In the recent 12th Five-Year Plan, the PRC Government has presented a massive investment plan of RMB4 trillion in water-related sectors over the next decade. The continued focus by the PRC Government on alleviating water crisis issue in the PRC not only point to the gravity of the water scarce situation in the PRC but also present tremendous opportunities and strong growth potential for the Group, especially in the water supply, water treatment and water purification arenas.
The PRC's solid waste treatment industry and its related waste-to-power industry are also key areas that present growth potential and opportunities for the Group. With large amounts of waste generated annually in the PRC as a result of rapid industrialisation, urbanisation and improvement in household spending, coupled with shortages of land sources and energy in many parts of the PRC, waste treatment business, in particular, waste-to-power business in the PRC represents one key industry with growth potential and prospects. In fact, under the 12th Five-Year Plan, waste treatment industry has been identified as one of the key targets for development and investments by the PRC Government.
In addition, while the Group is mindful of the challenges arising from the PRC's credit environment, the credit environment is also expected to present acquisition opportunities for the Group as many small and medium enterprises in the PRC were being affected. As such, the Group will also continue to seek opportunities from all sources to acquire and/or to invest in worthy projects and will consider investment opportunities being presented based on their individual merits, including those of related parties as well as unrelated third parties so as to further grow and expand the Group's market share in the environmental protection industry in the PRC. By drawing on our internal capabilities and riding on the continued wave of growth opportunities in the PRC, the Group hopes to deliver greater long term value and interests for our valued shareholders.
In Appreciation
On behalf of the Board of Directors (the "Board"), I would like to convey my appreciation to like-minded management and staff for their dedication and commitment over the past years. Special thanks go to my fellow Directors for their continued support and contributions in steering the Group to move steadily forward amidst the many challenges.
During the first quarter of FY2012, we also saw the appointment of a new Executive Director, Mr. Yang Changmin, the re-designation of Mr. Zhou Jun as our Executive Deputy Chairman, and the reconstitution of our Remuneration Committee and Nominating Committee to further strengthen the Board composite and effectiveness.
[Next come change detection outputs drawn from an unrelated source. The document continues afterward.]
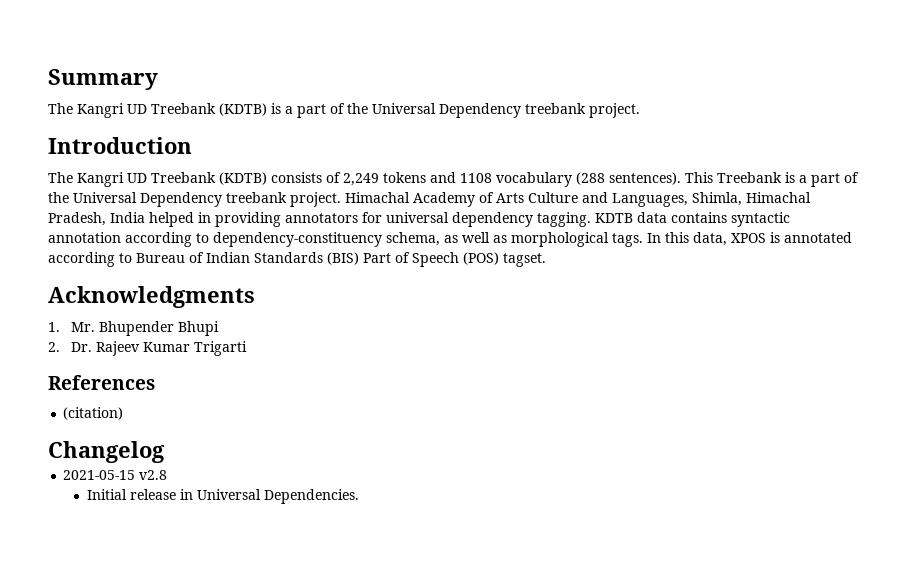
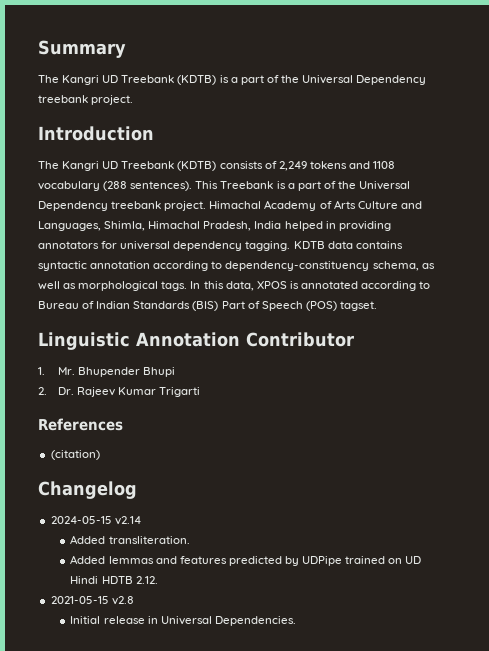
- Acknowledgments
+ Linguistic Annotation Contributor
+ 2024-05-15 v2.14
+ Added transliteration.
+ Added lemmas and features predicted by UDPipe trained on UD Hindi HDTB 2.12.

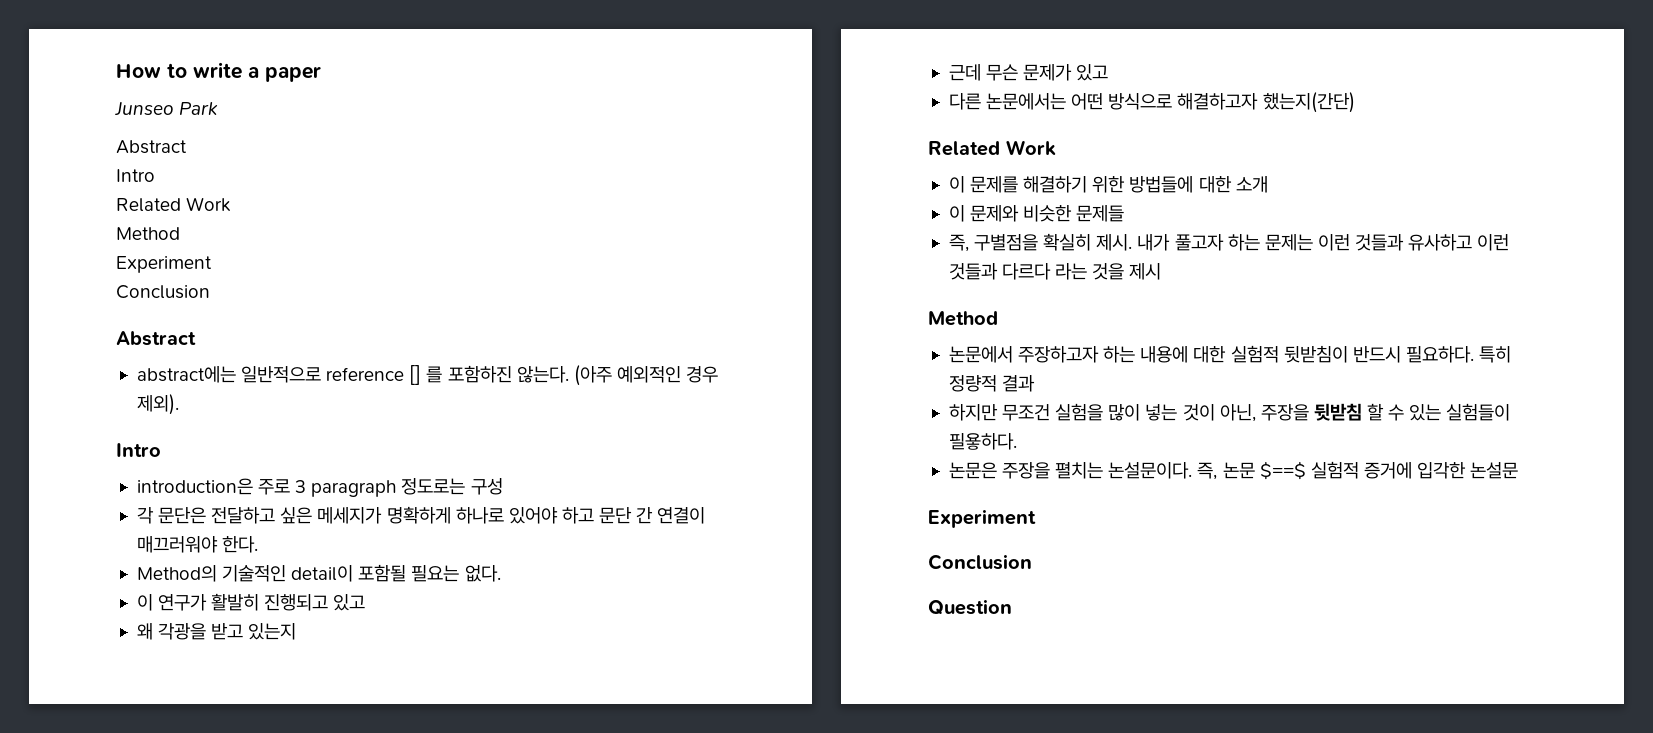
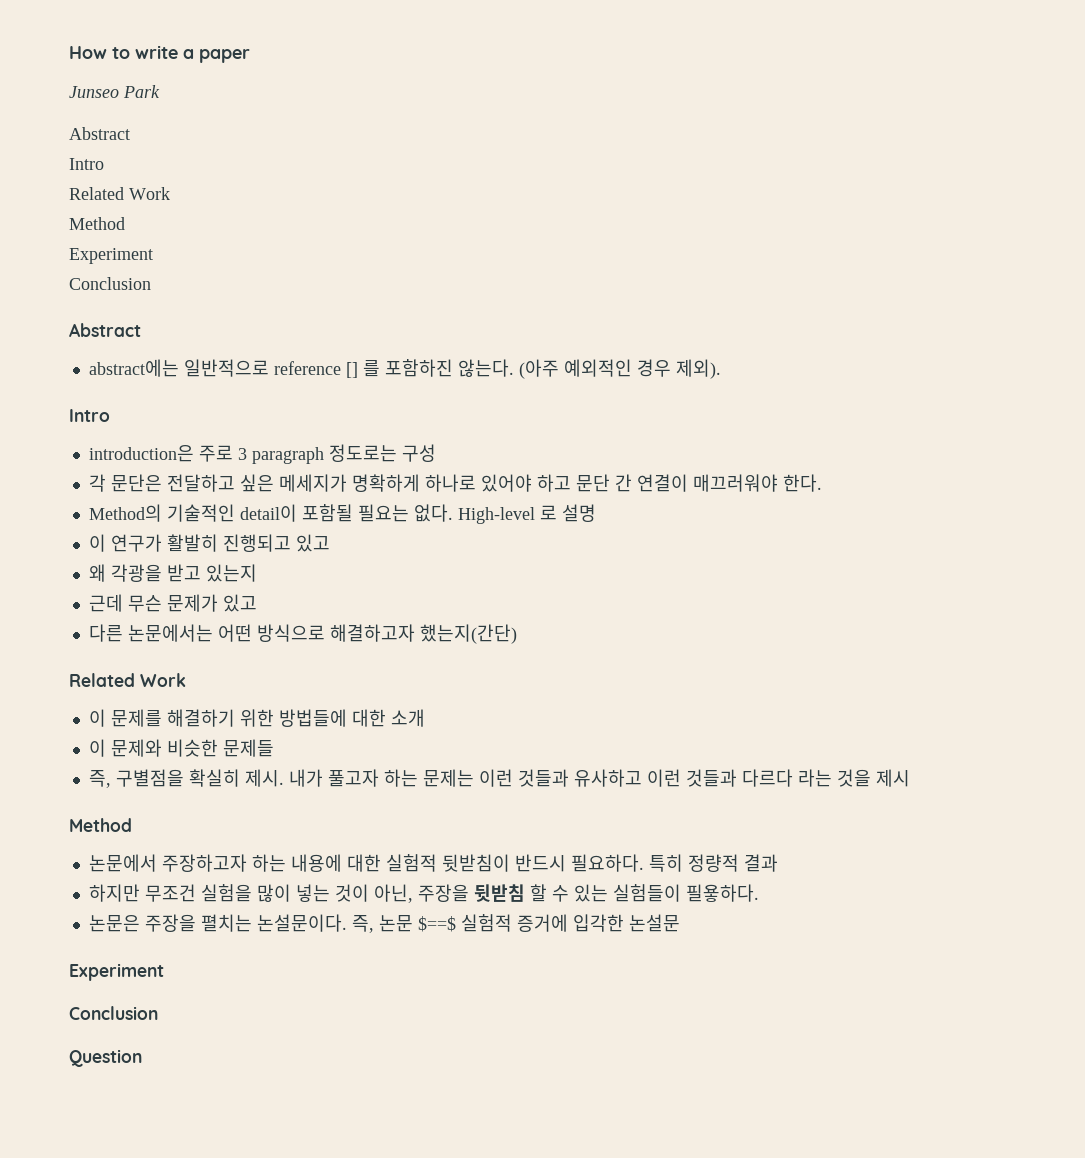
+ High-level 로 설명

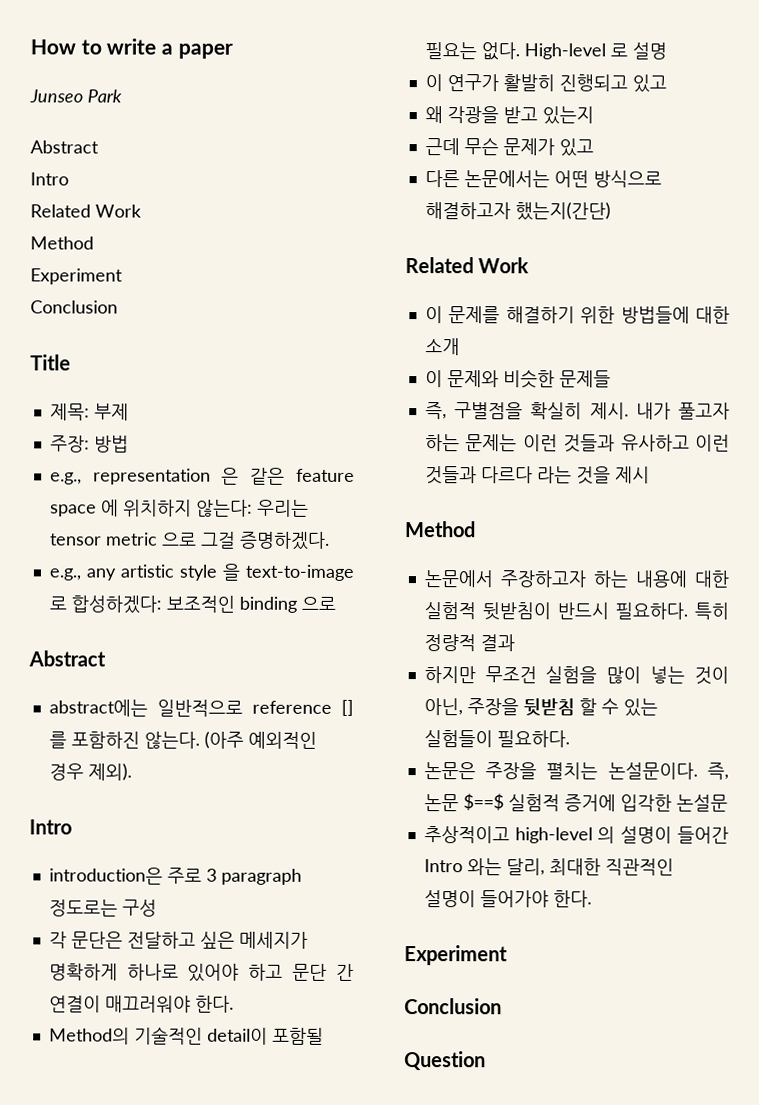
+ Title
+ 제목: 부제
+ 주장: 방법
+ e.g., representation 은 같은 feature space 에 위치하지 않는다: 우리는 tensor metric 으로 그걸 증명하겠다.
+ e.g., any artistic style 을 text-to-image 로 합성하겠다: 보조적인 binding 으로
- 하지만 무조건 실험을 많이 넣는 것이 아닌, 주장을 뒷받침 할 수 있는 실험들이 필욯하다.
+ 하지만 무조건 실험을 많이 넣는 것이 아닌, 주장을 뒷받침 할 수 있는 실험들이 필요하다.
+ 추상적이고 high-level 의 설명이 들어간 Intro 와는 달리, 최대한 직관적인 설명이 들어가야 한다.

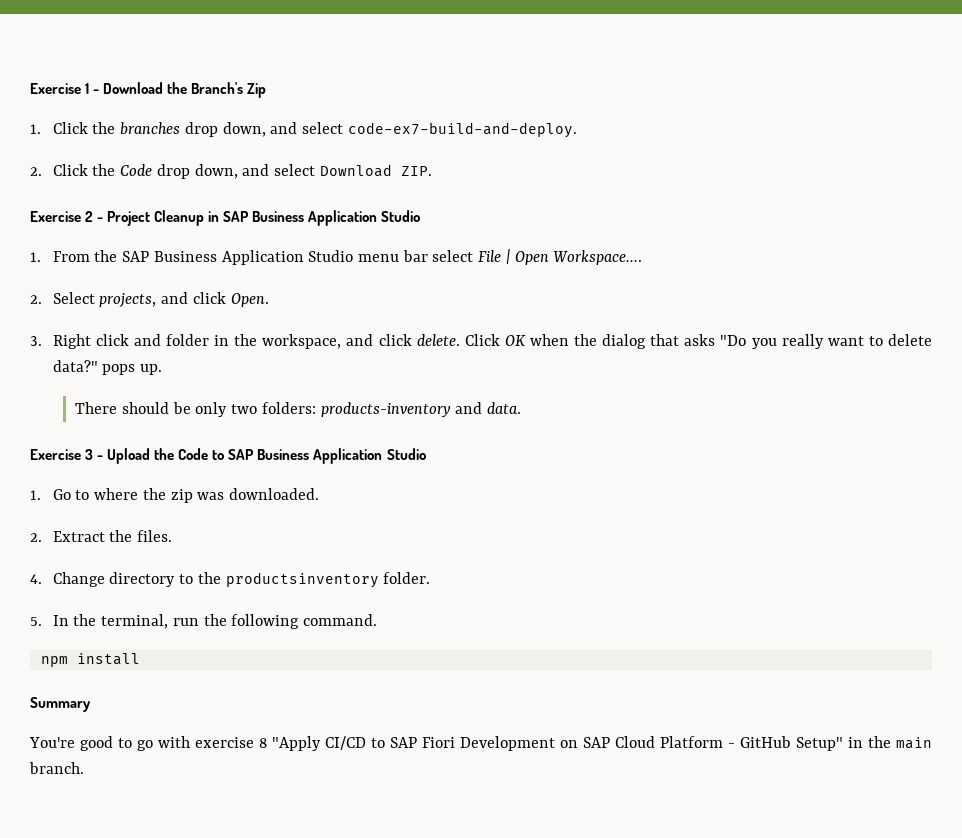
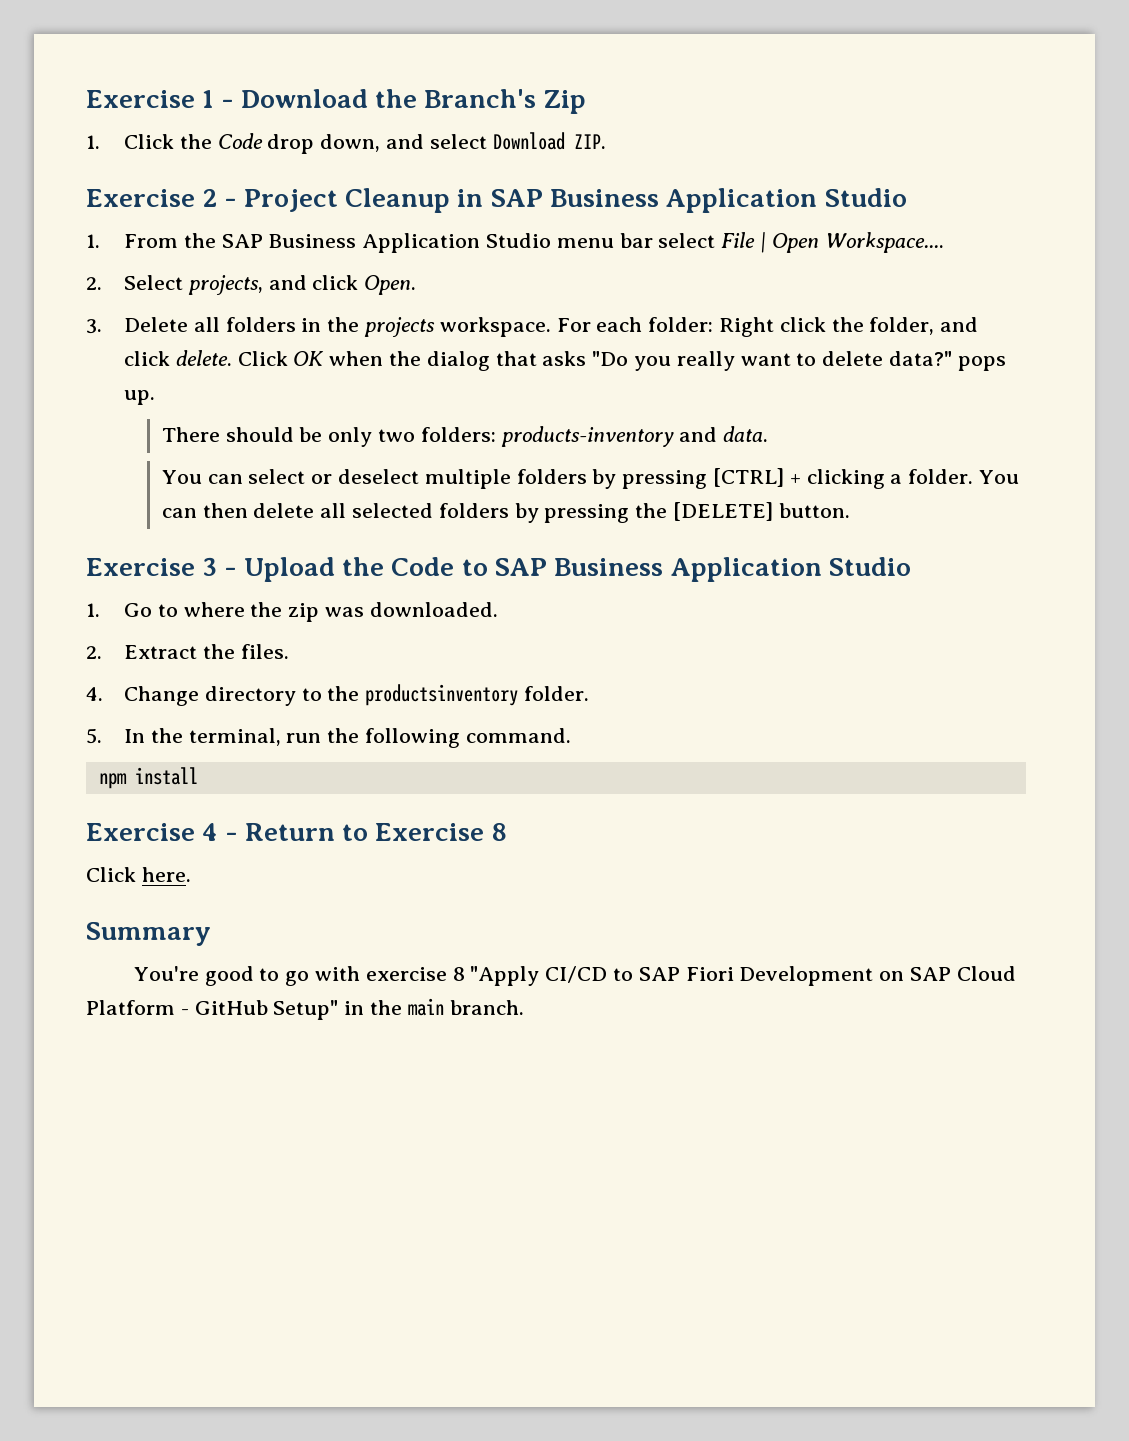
- 1. Click the branches drop down, and select code-ex7-build-and-deploy.
- 2. Click the Code drop down, and select Download ZIP.
+ 1. Click the Code drop down, and select Download ZIP.
- 3. Right click and folder in the workspace, and click delete.
+ 3. Delete all folders in the projects workspace. For each folder: Right click the folder, and click delete.
+ You can select or deselect multiple folders by pressing [CTRL] + clicking a folder. You can then delete all selected folders by pressing the [DELETE] button.
+ Exercise 4 - Return to Exercise 8
+ Click here.

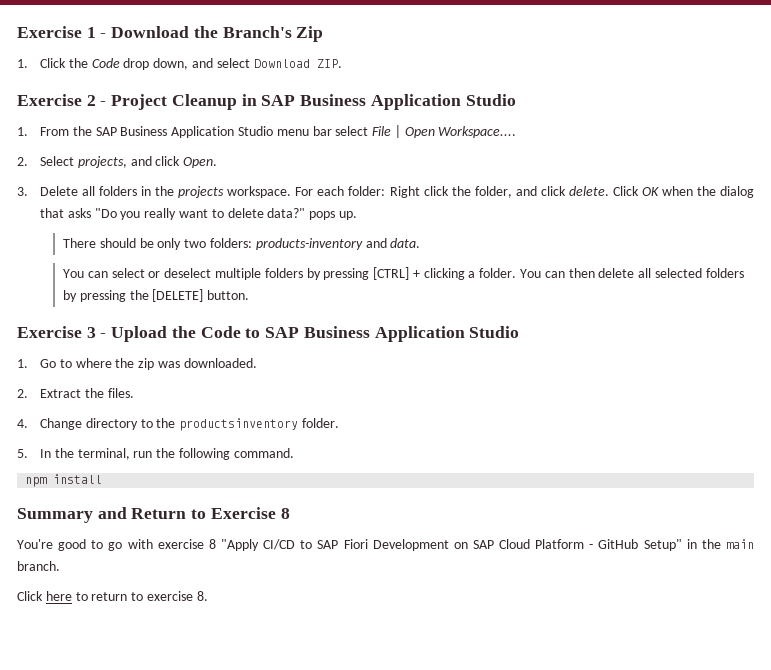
- Exercise 4 - Return to Exercise 8
+ Summary and Return to Exercise 8
- Click here.
- Summary
+ Click here to return to exercise 8.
We also would like to extend a warm welcome to Mr. Zhou in his new role as the Company's Executive Deputy Chairman and to Mr. Yang as the Company's Executive Director and we look forward to their contributions to the Group.
Lastly, on behalf of the Group, I would like to convey my sincere gratitude to our customers, suppliers, banks, agencies and business partners for their trust and support. Most importantly, my heartfelt gratitude to all our shareholders for the trust and faith in us.